High Order Robust Adaptive Control Barrier Functions and Exponentially Stabilizing Adaptive Control Lyapunov Functions

TL;DR

This paper introduces high order robust adaptive control barrier functions and exponentially stabilizing adaptive control Lyapunov functions, combining them into a quadratic programming framework to ensure safety and stability of uncertain nonlinear systems with high relative degree.

Contribution

It presents novel high order adaptive control barrier functions and exponential stabilizing Lyapunov functions, unifying them in a quadratic program for uncertain nonlinear systems.

Findings

Guarantees safety under parametric uncertainty.

Ensures exponential convergence of system trajectories.

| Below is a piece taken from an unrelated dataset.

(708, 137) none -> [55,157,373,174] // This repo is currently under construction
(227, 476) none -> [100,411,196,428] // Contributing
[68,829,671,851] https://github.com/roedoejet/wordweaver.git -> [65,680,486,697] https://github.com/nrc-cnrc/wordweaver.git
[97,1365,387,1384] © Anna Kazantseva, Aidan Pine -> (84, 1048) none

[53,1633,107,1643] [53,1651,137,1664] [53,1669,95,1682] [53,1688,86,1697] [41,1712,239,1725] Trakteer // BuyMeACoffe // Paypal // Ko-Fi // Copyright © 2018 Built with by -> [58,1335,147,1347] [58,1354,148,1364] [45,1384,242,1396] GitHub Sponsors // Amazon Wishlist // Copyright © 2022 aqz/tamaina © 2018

Demonstrates effectiveness through numerical examples.

Abstract

This paper studies the problem of utilizing data-driven adaptive control techniques to guarantee stability and safety of uncertain nonlinear systems with high relative degree. We first introduce the notion of a High Order Robust Adaptive Control Barrier Function (HO-RaCBF) as a means to compute control policies guaranteeing satisfaction of high relative degree safety constraints in the face of parametric model uncertainty. The developed approach guarantees safety by initially accounting for all possible parameter realizations but adaptively reduces uncertainty in the parameter estimates leveraging data recorded online. We then introduce the notion of an Exponentially Stabilizing Adaptive Control Lyapunov Function (ES-aCLF) that leverages the same data as the HO-RaCBF controller to guarantee exponential convergence of the system trajectory. The developed HO-RaCBF and ES-aCLF are unified in a quadratic programming framework, whose efficacy is showcased via two numerical examples that, to our knowledge, cannot be addressed by existing adaptive control barrier function techniques.